For additional information about this project, please contact CDC’s Birth Defects COUNT program at BirthDefectsCOUNT@cdc.gov.

South- East Asia Regional Meeting to Review Progress in Birth Defects Surveillance and Prevention

In July 2017, representatives from 10 member states of the World Health Organization South-East Asia Region (WHO-SEARO) attended the “Regional Meeting to Review Progress in Perinatal Surveillance and Prevention of Birth Defects” held in Denpasar, Bali, Indonesia. WHO-SEARO, with support from CDC, conducted the three-day progress review meeting and workshop.

The meeting included the following:

  • An overview of CDC’s Birth Defects COUNT Initiative;
  • Other birth defects tracking and prevention topics, including congenital rubella syndrome and congenital Zika syndrome (infection during pregnancy with rubella virus or Zika virus that results in birth defects);
  • Integration of the Newborn and Birth Defects (NBBD) tracking and reporting system into existing country systems;
  • Food fortification programs; and
  • Selected country birth defects management programs.

The 10 member states were represented by delegations that included an appointee from the Ministry of Health, a representative from the WHO country office, and country officers for birth defects surveillance.

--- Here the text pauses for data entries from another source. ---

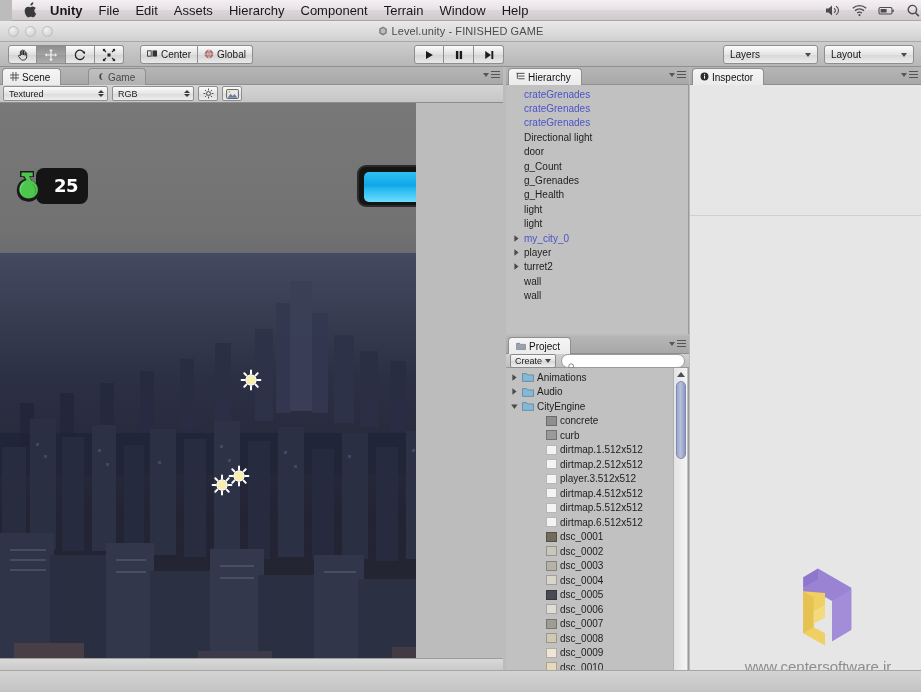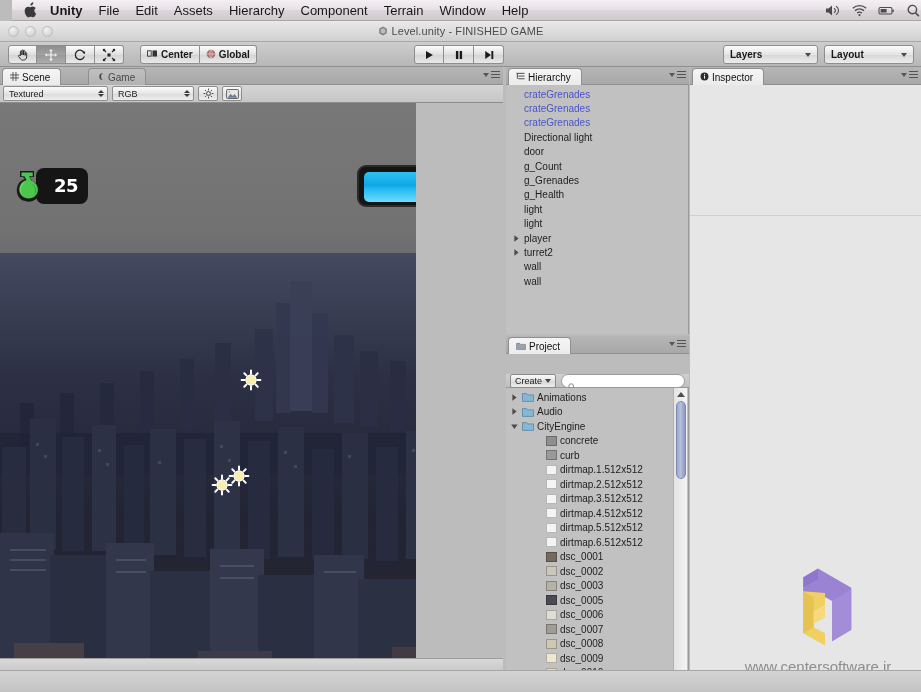"Center" .utoolbar { font-weight: bold -> none }
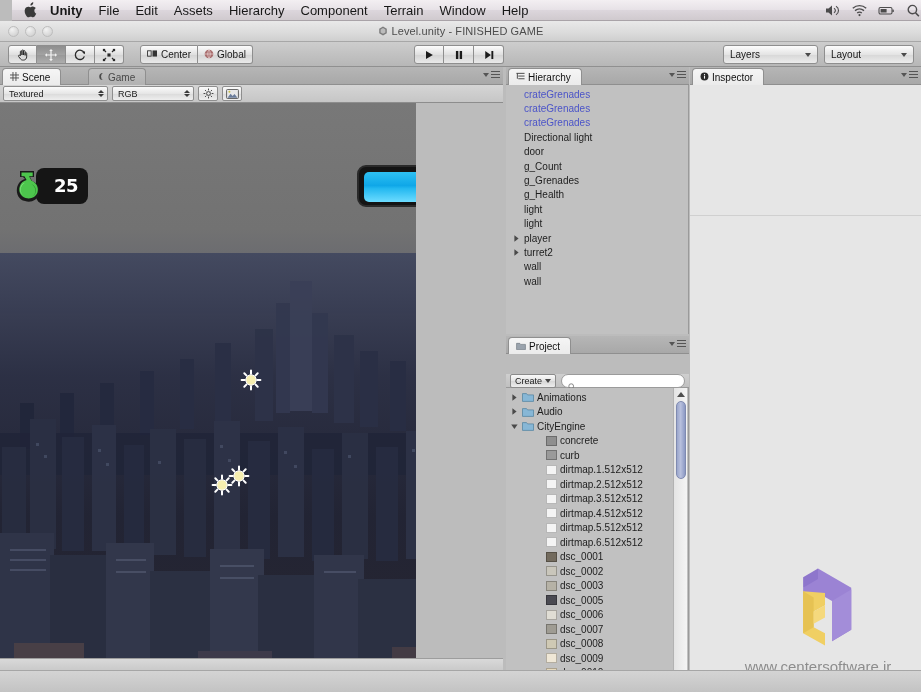"my_city_0" div.hrow { html: none -> <div> <span><svg> <path></path> </svg></span> <span>my_city_0</span> </div> }
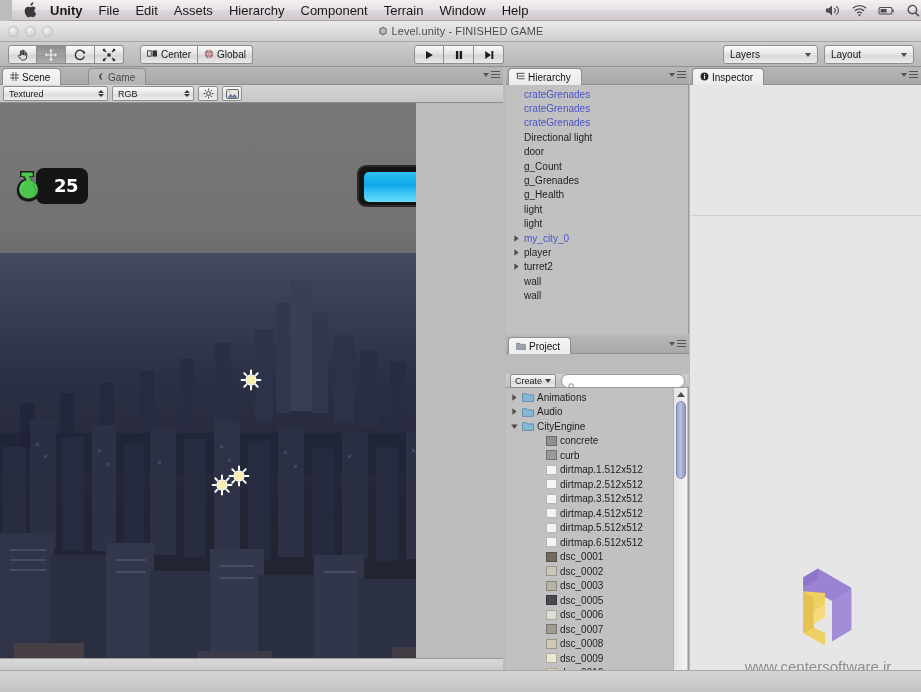"Create" .proj-toolbar { margin-top: 20px -> none }
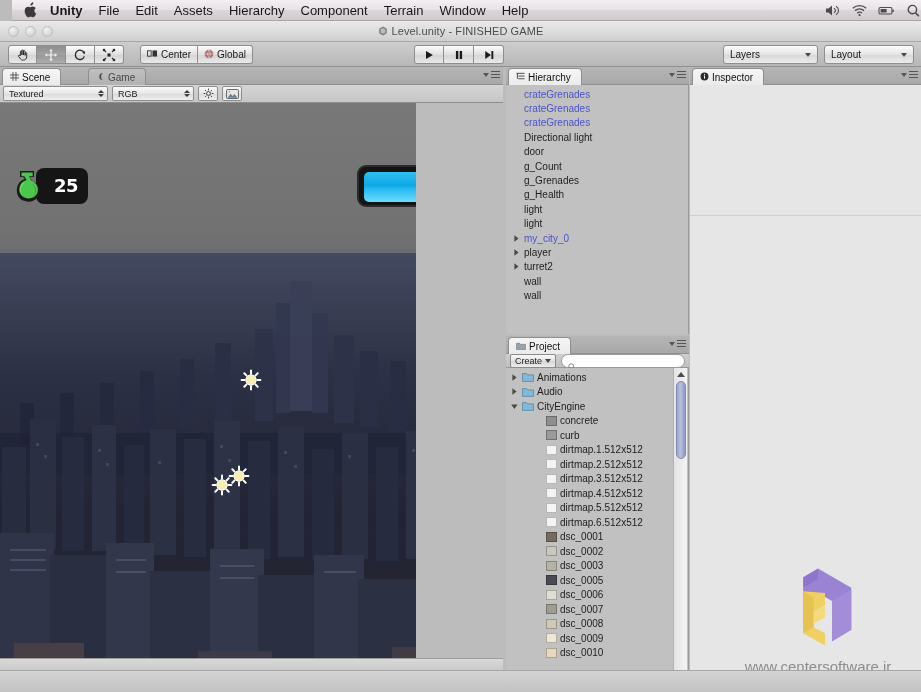"dirtmap.3.512x512" span { text: dirtmap.3.512x512 -> player.3.512x512 }
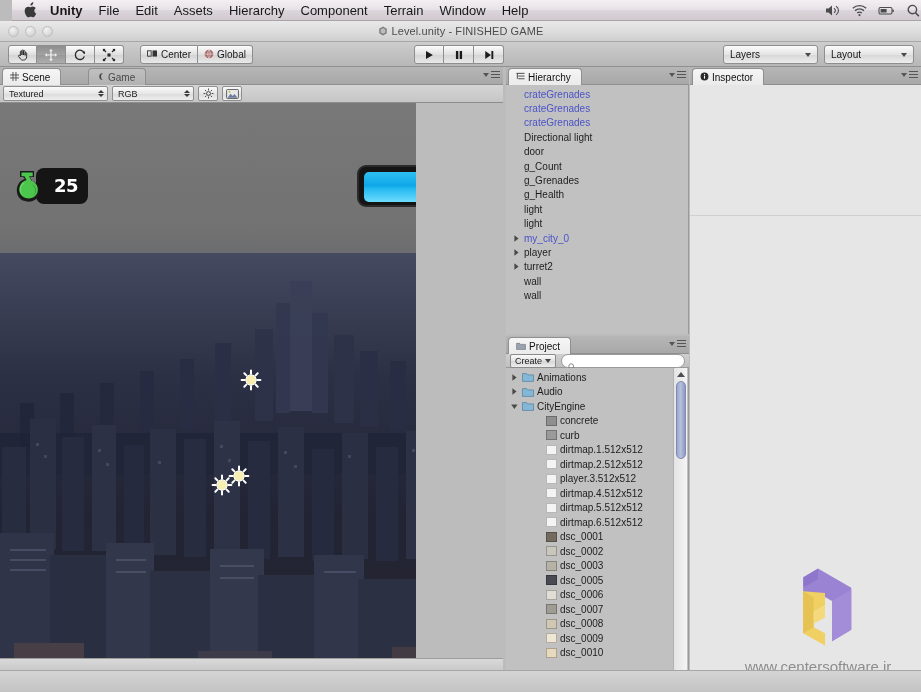"dsc_0004" div.prow { html: none -> <div> <span><svg> <path></path> </svg></span> <span></span> <span>dsc_0004</span> </div> }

Together, these country teams provided updates on the status of birth defects tracking and prevention in their countries, while highlighting challenges, potential solutions, and successes. The workshop concluded with representatives from each member state developing and presenting their birth defects program action plans for the coming year. Moving forward, WHO-SEARO and CDC will focus on conducting tracking evaluations and quality improvement and evaluation workshops so that the overall performance of the regional system and the quality of NBBD data are continually improved.

Key Resources

CDC and Partners Publish New Study: Folate Deficiency is Common in Women of Childbearing Age

The Journal of Nutrition published a 2017 study that looks at the amounts of folate (vitamin B9) and vitamin B12 in the blood of non-pregnant women of reproductive age in Belize1. In 2011, researchers collected data from a group of non-pregnant women in Belize, aged 15-49 years, who have similar characteristics to the entire population of non-pregnant women in the country. The researchers measured folate and vitamin B12 in the blood of these women and also checked them for anemia. The study showed that many non-pregnant women in Belize had low amounts of folate and/or vitamin B12 in their blood despite laws in Belize that allow, but do not require, fortification of wheat flour with folic acid. In addition, women with low amounts of vitamin B12 in their blood typically also had low amounts of folate, which would put them at increased risk to have a pregnancy affected by a neural tube defect. These results revealed that additional interventions are needed to promote adequate intake of both vitamins in order for women of reproductive age to have optimal amounts of each of these vitamins in their blood.

1Rosenthal J, Largaespada N, Baily LB, Cannon M, Alverson CJ, Ortiz D, Kauwell GPA, Sniezek J, Figueroa R, Daly R,
and Allen P. Folate Deficiency Is Prevalent in Women of Childbearing Age in Belize and Is Negatively Affected by
Coexisting Vitamin B-12 Deficiency: Belize National Micronutrient Survey 2011. Journal of Nutrition.
2017;147:1183–1193.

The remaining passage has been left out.